Although they met when Ignatiev brought disciplinary charges against Schrrg for playing softball in the Dunster House courtyard, the tutor has been a postive presence in his life, Schrag says. "He's challenged me intellectually in a lot of ways--to apply the things that I study to my life."
Schrag says he sees the same principle in Ignatiev's tilting at toasters.
"His letter fits into his more general political view," says Schrag. "Rather than just talking about his views, he looks around him and finds a petty little example, a fucking toaster."

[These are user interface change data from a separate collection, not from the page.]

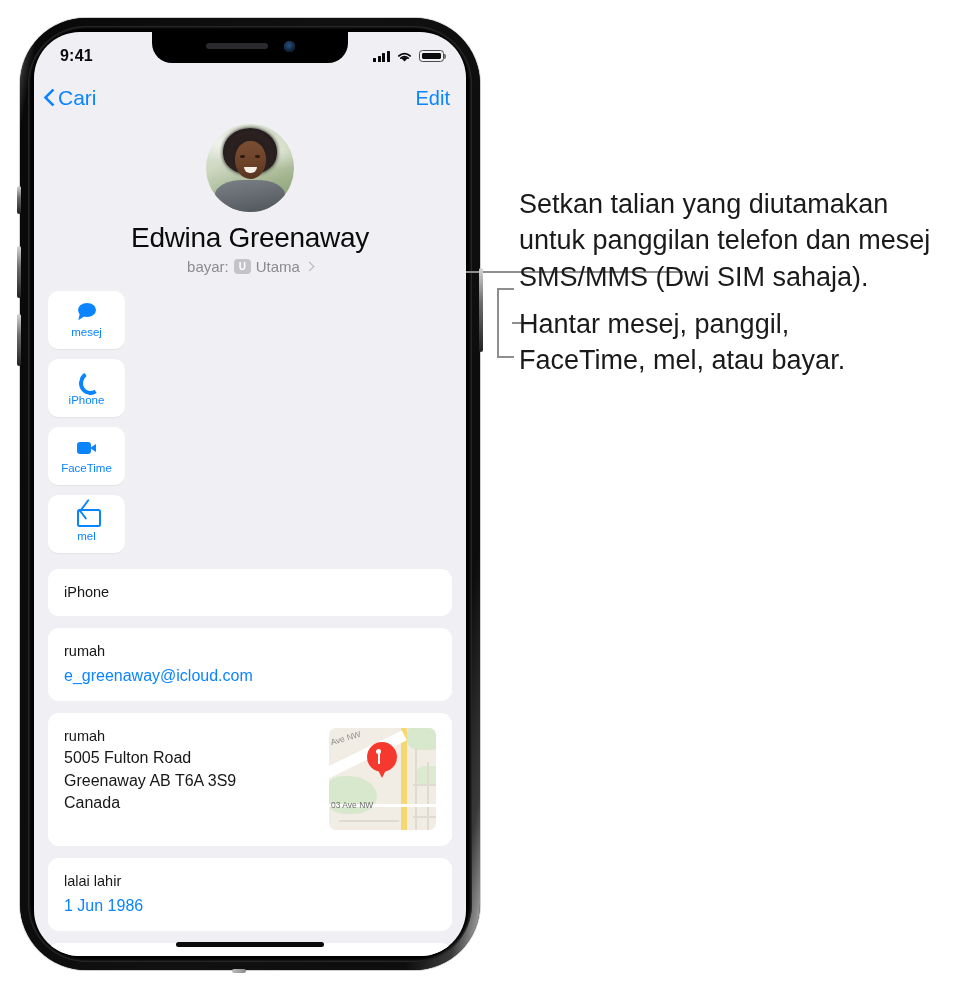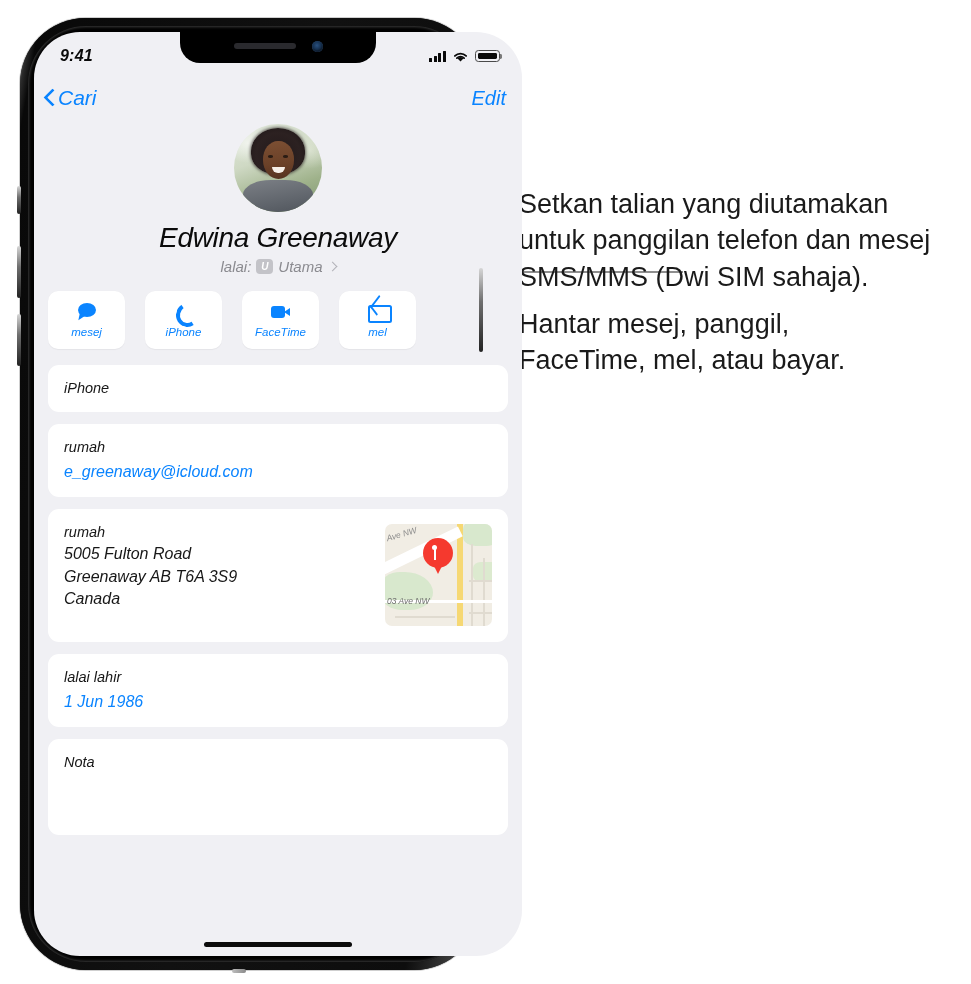--- a/index.html
+++ b/index.html
@@ -47,12 +47,11 @@
   
   #screen {
     position: absolute; left: 34px; top: 32px;
-    width: 488px; height: 924px;
+    width: 432px; height: 924px;
     border-radius: 46px;
     background: #f0f0f4;
     overflow: hidden;
     z-index: 2;
-    font-style: italic;
   }
   #notch {
     position: absolute; left: 50%; transform: translateX(-50%); top: 0;

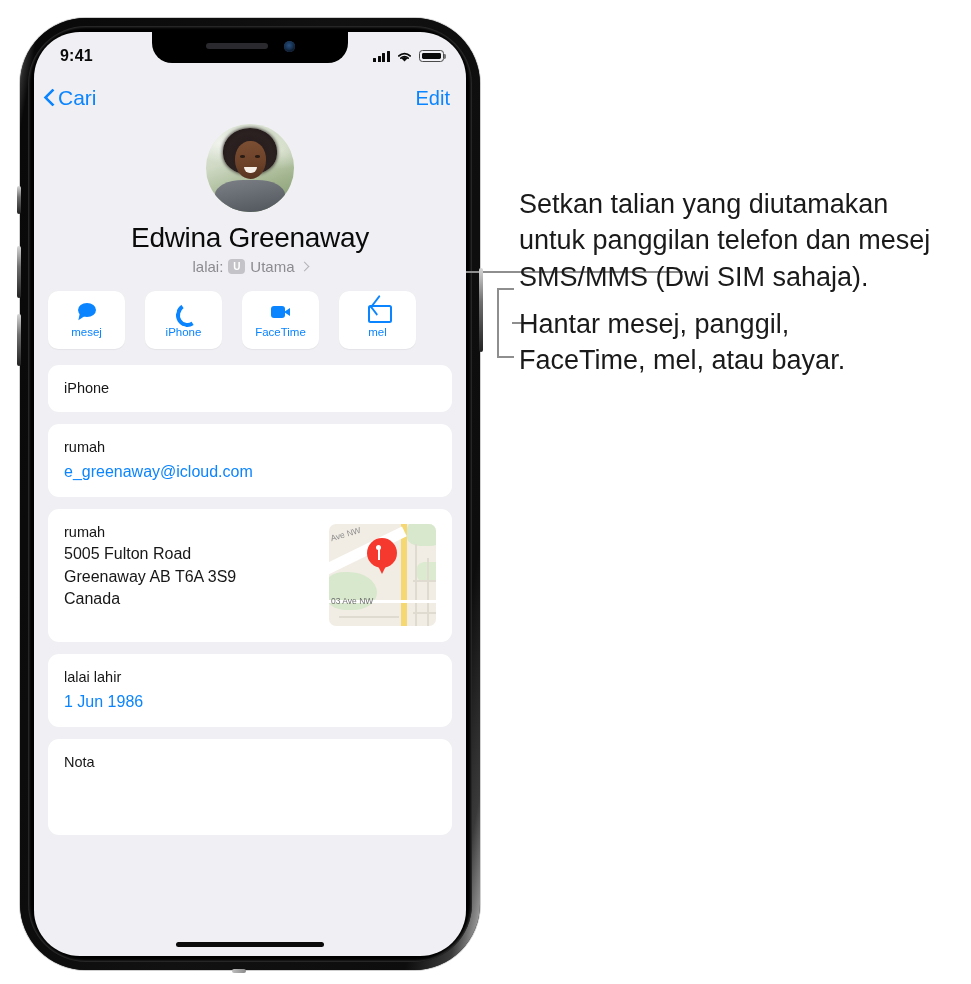--- a/index.html
+++ b/index.html
@@ -352,7 +352,7 @@
       <div id="contact-name">Edwina Greenaway</div>
 
       <div id="default-line">
-        <span>lalai:</span>
+        <span>bayar:</span>
         <span id="sim-badge">U</span>
         <span>Utama</span>
         <span id="default-chevron"></span>

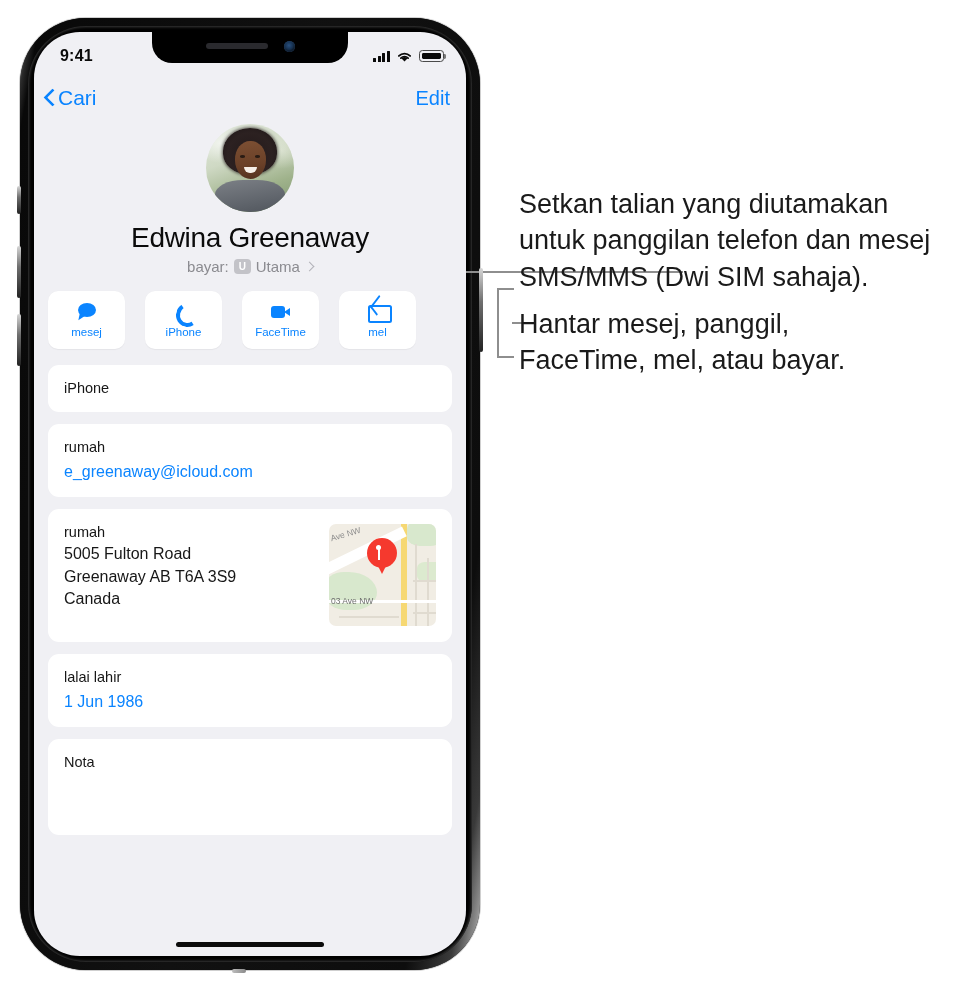--- a/index.html
+++ b/index.html
@@ -170,7 +170,7 @@
   }
 
   
-  #action-row { display: flex; justify-content: flex-start; gap: 20px; margin-top: 16px; padding: 0 14px; }
+  #action-row { display: flex; justify-content: flex-start; gap: 10px; margin-top: 16px; padding: 0 14px; flex-direction: column; }
   .action-button {
     width: 77px; height: 58px; background: #ffffff; border-radius: 10px;
     display: flex; flex-direction: column; align-items: center; justify-content: center;

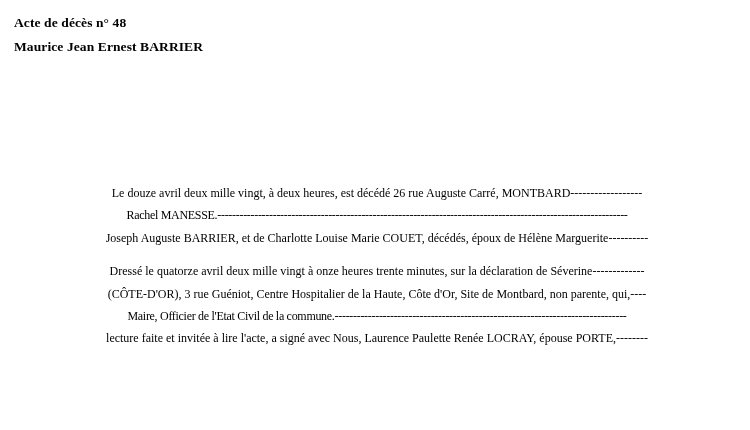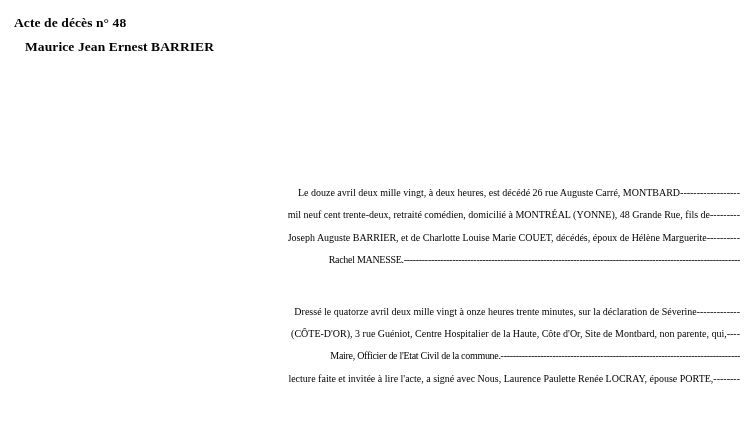--- a/index.html
+++ b/index.html
@@ -32,7 +32,6 @@
   }
   .header-line.second {
     margin-top: 3px;
-    margin-left: 11px;
   }
   .body-block {
     position: absolute;

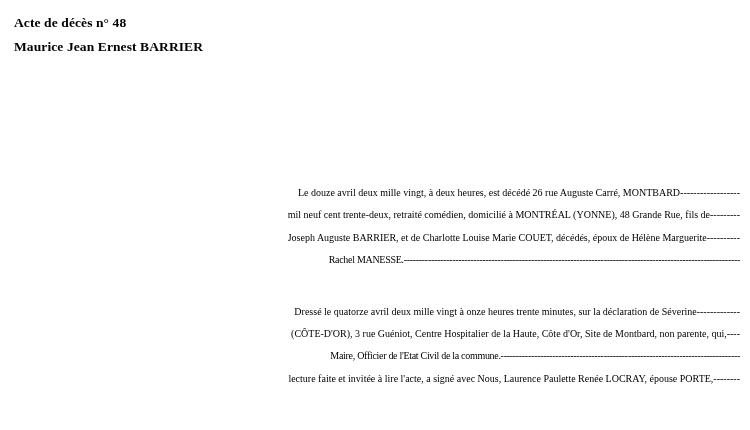--- a/index.html
+++ b/index.html
@@ -40,9 +40,9 @@
     top: 182px;
   }
   .para {
-    font-size: 10px;
+    font-size: 12px;
     line-height: 22.4px;
-    text-align: right;
+    text-align: center;
     white-space: nowrap;
   }
   .para.second {

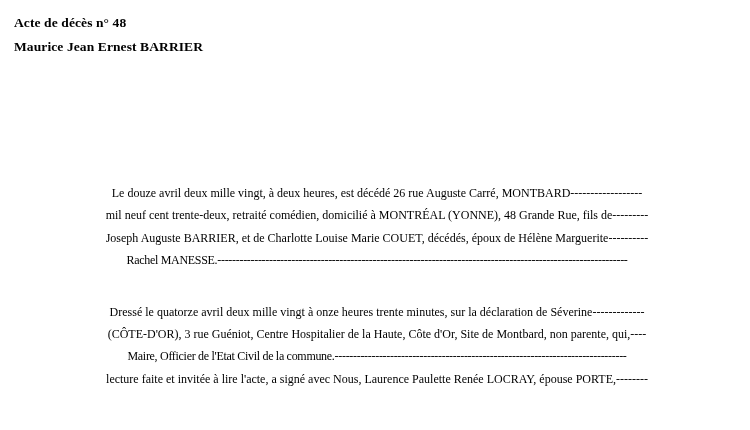--- a/index.html
+++ b/index.html
@@ -70,7 +70,6 @@
 
     <div class="para">
       <div class="line">Le douze avril deux mille vingt, à deux heures, est décédé 26 rue Auguste Carré, MONTBARD------------------</div>
-      <div class="line">mil neuf cent trente-deux, retraité comédien, domicilié à MONTRÉAL (YONNE), 48 Grande Rue, fils de---------</div>
       <div class="line">Joseph Auguste BARRIER, et de Charlotte Louise Marie COUET, décédés, époux de Hélène Marguerite----------</div>
       <div class="line fill">Rachel MANESSE.---------------------------------------------------------------------------------------------------------------</div>
     </div>

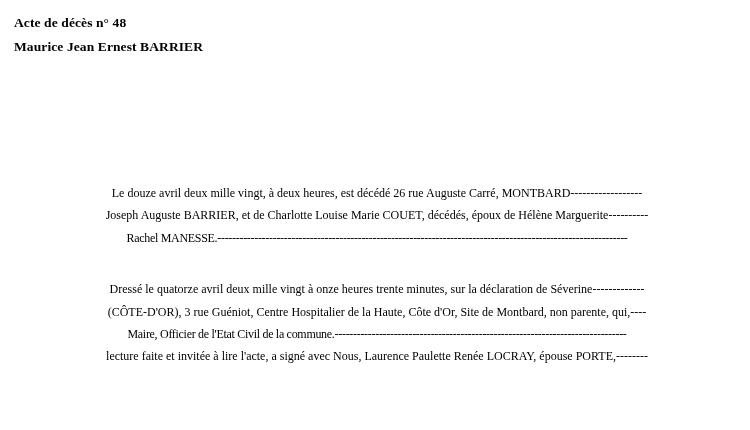--- a/index.html
+++ b/index.html
@@ -70,8 +70,8 @@
 
     <div class="para">
       <div class="line">Le douze avril deux mille vingt, à deux heures, est décédé 26 rue Auguste Carré, MONTBARD------------------</div>
+      <div class="line fill">Rachel MANESSE.---------------------------------------------------------------------------------------------------------------</div>
       <div class="line">Joseph Auguste BARRIER, et de Charlotte Louise Marie COUET, décédés, époux de Hélène Marguerite----------</div>
-      <div class="line fill">Rachel MANESSE.---------------------------------------------------------------------------------------------------------------</div>
     </div>
 
     <div class="para second">

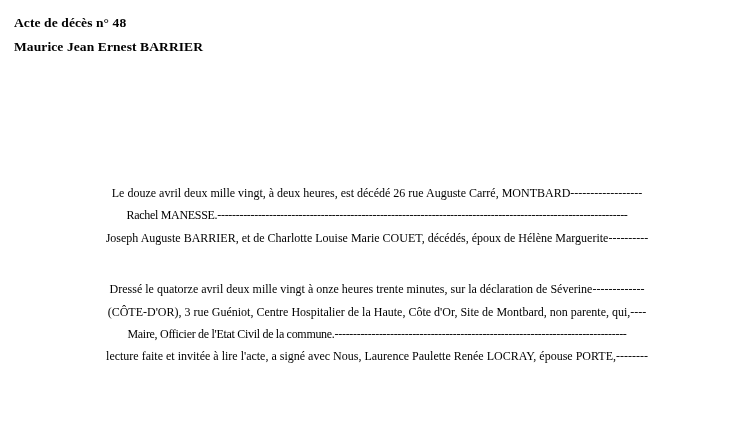--- a/index.html
+++ b/index.html
@@ -46,7 +46,7 @@
     white-space: nowrap;
   }
   .para.second {
-    margin-top: 29px;
+    margin-top: 11px;
   }
   .line {
     white-space: nowrap;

But other students say they found Ignatiev's complaint unnecessary and offensive. His active role in house life has not been a constructive one, these students say.
"For a tutor, whose mission is to foster a certain sense of community--for a tutor to argue that Harvard should not provide food for some students, meaning that Dunster House should not be a home for them--is outrageous," says Dunster resident Gordon N. Lederman '93, who is a Crimson editor.
Other critics say that the much-maligned toaster represented only a small concession to kosher students, who face numerous other obstacles in the dining halls.
"So many Jewish students here, they pay the same money and they are not allowed to have a variable meal plan at all," says Dunster resident Anna Fateeva-Berenfeld '93. "All they can eat for lunch is Wonderbread and tuna, and there's no kosher breakfast."
The introduction of the toaster to the dining hall should have been cause for applause rather than attack, says Fateeva-Berenfeld.
"If the University makes conditions for some students better, so that they can eat normally once a day, that is not a good issue to attack," she says.
But Ignatiev says that such an attitude ignores larger issues involving the separation of church and state.
"In this very limited context, Harvard is a public institution," says Ignatiev.
By funding the kosher toaster oven, Harvard is forcing all students who use it to engage in a religious observance, says Ignatiev.
Although Ignatiev says he supports the provision of kosher foods in Dunster House, setting the oven aside for kosher use is, he says, unavoidably "a religious observance."
If Memorial Church compelled everyone who enters it to genuflect, it would be much the same thing, he says.
"Private religious observances should be supported privately," he says. "It's better for everyone that way."
Mixing church and state in contemporary society could lead to "another series of religious wars [like] the Wars of Reformation," says Ignatiev, who seems to view toasters as the thin edge of the catastrophic wedge.
By now, Noel Ignatiev's letter to the dining services and personal character have become tangled up with firing and with issues of free speech. Indeed, Schrag claims that Ignatiev's original letter is no longer even relevant to the debate.
"Noel is not the issue at all," says Schrag. "Anything he has done in his life, anything he has said, not that he has anything to be ashamed of--that is not the issue. That is just way off base."
The issue, Schrag says, is "the role of a tutor in Dunster House and whether our intellectual community is something a master can single-handedly limit in any way."
Meanwhile, Ignatiev is "enjoying watching the struggle and taking part in it," he says. If he loses the job as Dunster House tutor, he says, he can always spend the extra time on his dissertation.
But he would be sorry to have to do so. "Being a tutor has really been, next to teaching, my best experience," says Ignatiev.
From West Philadelphia to the steel mills, Ignatiev had never experienced the kind of interaction and exchange of ideas that he has in his role as a tutor.
"This has been, really, my college experience...listening to people, interacting with them," he says.